NIKE LOGOSUNUN HİKAYESİ

                        NIKE LOGOSUNU ÇİZEN HANIM EFENDİ CAROLYN DAVIDSON





Oregon Üniversitesinin eşsiz antrenörü Bowerman, Amerika'yı jogging'le tanıştırdı, üniversitesinde rakipsiz bir atletizm programı geliştirdi ve sporcularına her alanda, bedenlerinde, spor gereçlerinde ve tutkularında, önde olmak için çalışmaları gerektiğini öğretti.

Phil Knight, Oregon Üniversitesi'nde muhasebe öğrencisiydi ve Bowerman'ın çalıştırdığı bir orta mesafe koşucusuydu. 1962'de Knight'ın aklına herkese "Sen delirmişsin, bu iş asla yürümez" veya "Kârlı bir iş olsa birileri yapardı" dedirten bir fikir geldi.
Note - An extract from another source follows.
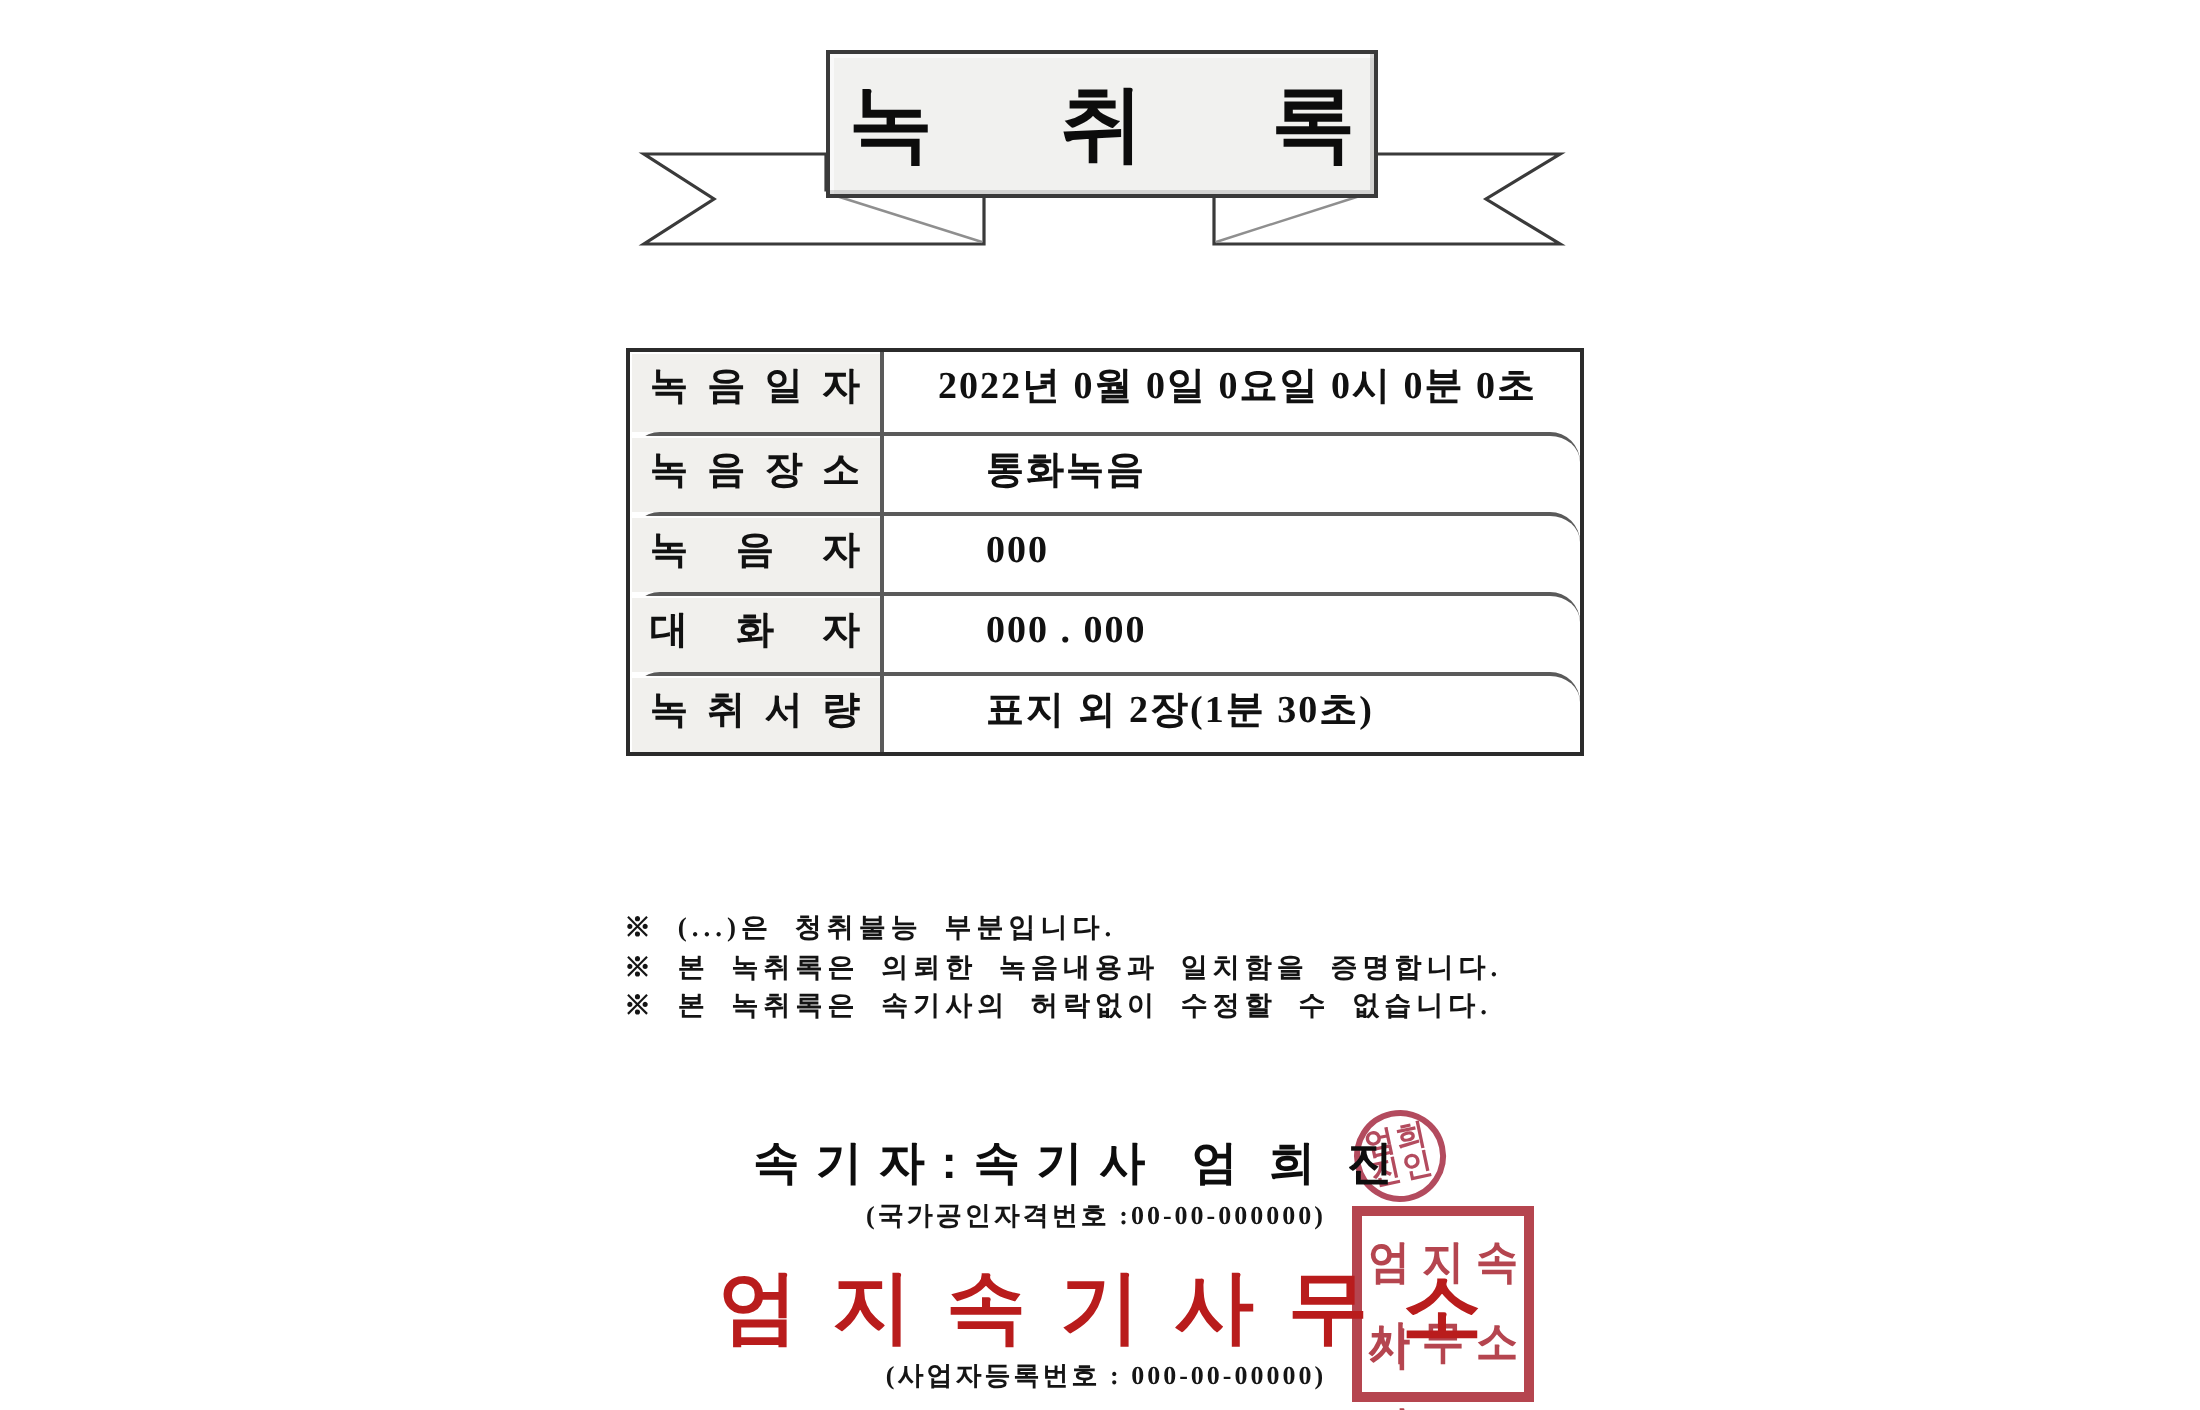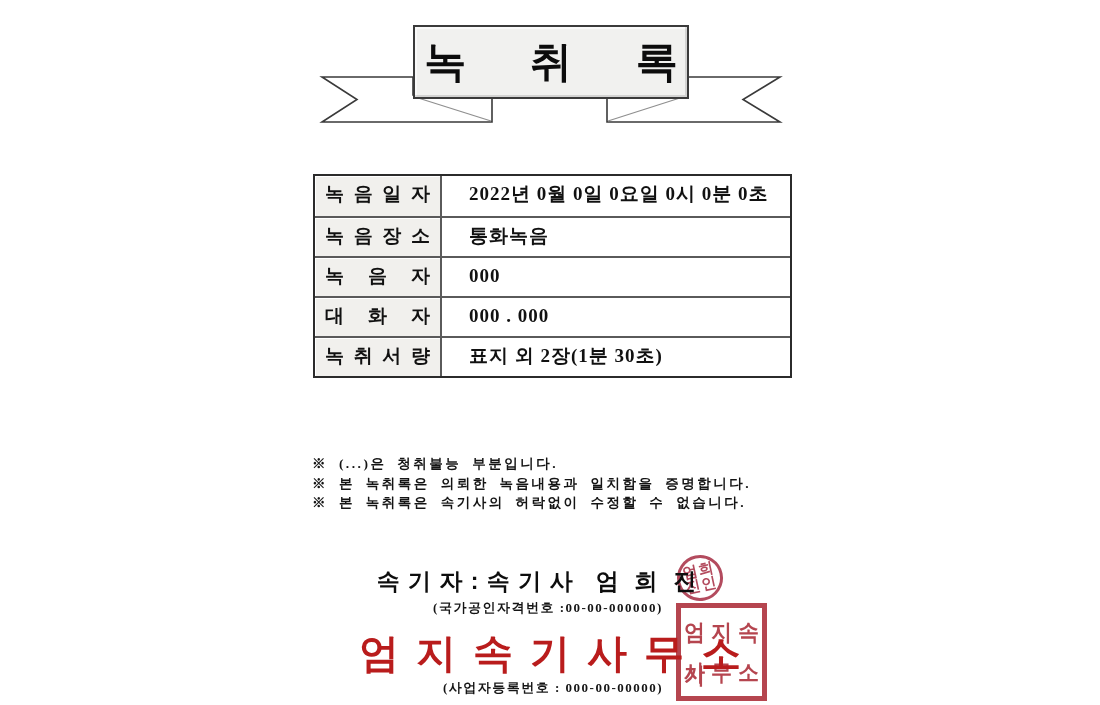"녹 음 일 자" .info-row { border-radius: none -> 15px }
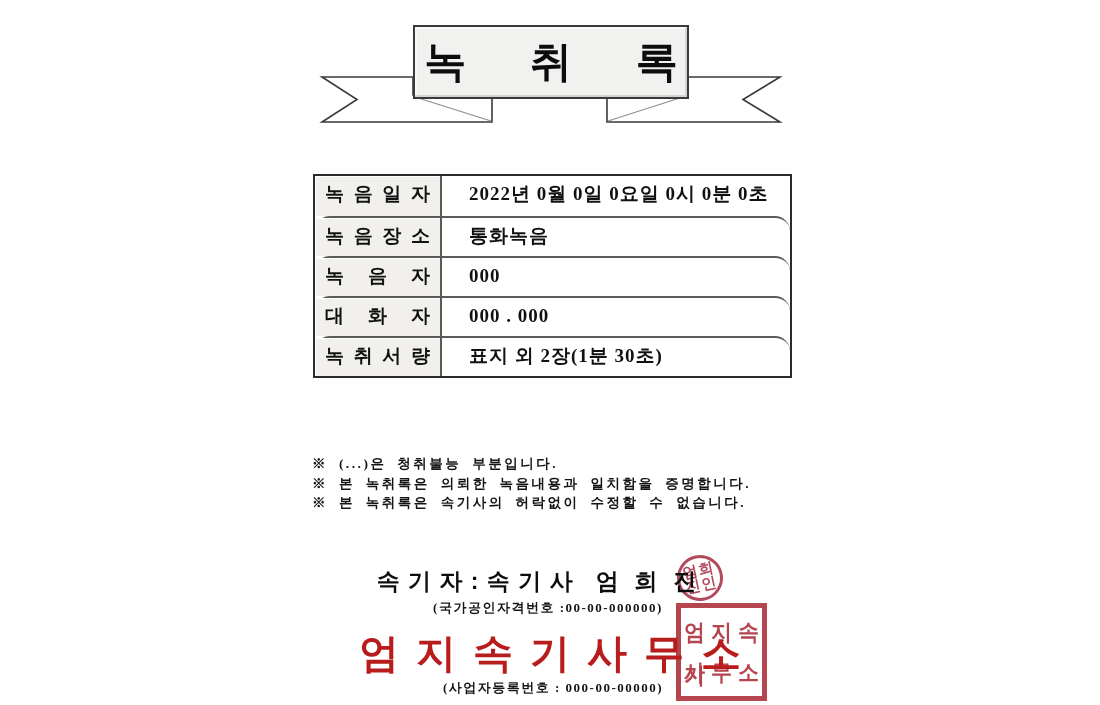"녹 음 장 소" .info-row + .info-row { gap: none -> 24px }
Japonya'dan ileri teknoloji ürünü, düşük fiyatlı spor ayakkabıları ithal etmek.
Aynı yıl Bowerman ve Knight bir şirket kurdu. İkisinin de 500'er dolar koyduğu, el sıkıştıkları ve hemen ithalata başladıkları anlatılır ama aslında muhtemelen bu işe yaklaşık olarak 550'şer dolar koymuşlardı. Kısa bir süre sonra, Blue Ribbon Sports (BRS) adında kimsenin bilmediği bir şirket tarafından ithal edilen ayakkabılar Amerikalıların ayaklarında görülmeye başlandı.

Kısa sürede bunun ötesine geçileceği açıktı. Bowerman, sürekli olarak ayakkabı tasarımlarını geliştirmenin yollarını arıyordu. Kısa bir süre sonra Amerikan koşu pazarını geliştirmek amacıyla BRS'den vazgeçildi ve yeni bir yaklaşım benimsendi. Artık yeni tasarımlarla ve yeni bir şirket adı altında çalışacaklardı. Bunun için kendilerine bir isim ve logo arayışına girdiler. Portland State Güzel Sanatlar Akademisi’ndeki öğrencilere şirketlerini anlattılar ve onlardan logo tasarlamalarını istediler. Caroline Davidson isimli öğrenci “swoosh” isimli Nike’ın logosunu çizdi ve bunu da 35$’a satın aldılar.

Şirketin ilk zamanlarda yaşadığı büyüme sürecinde iki kişi önemli rol oynadı: Oregon Üniversitesindeyken Knight'ın rakibi olan koşucu Jeff Johnson ve yine Oregon Üniversitesi takımının müthiş yetenekli orta mesafe koşucusu Steve Prefontaine.

Johnson, 1965'te Knight ve Bowerman'ın şirketi Blue Ribbon Sports'un ilk tam zamanlı çalışanı oldu ve kamyonetiyle liselerarası atletizm yarışmalarına giderek ayakkabı satmaya başladı. Hatta şirketin ismi olan “Nike”ı kendisi buldu. 1966'da Kaliforniya’nın Santa Monica kentinde, Pico Bulvarı 3107 numarada bulunan daracık bir binada, şirketin ilk perakende satış mağazasını açtı. Nike adını bulan da Johnson'dı. Nike ürünlerini kullanan ilk üst düzey koşucu olan Prefontaine, Nike koşu ayakkabılarının tasarımında çok etkili oldu. Prefontaine'in yılmak bilmeyen kişiliği ve müthiş rekabet tutkusu, şirket üzerinde silinmez bir iz bıraktı.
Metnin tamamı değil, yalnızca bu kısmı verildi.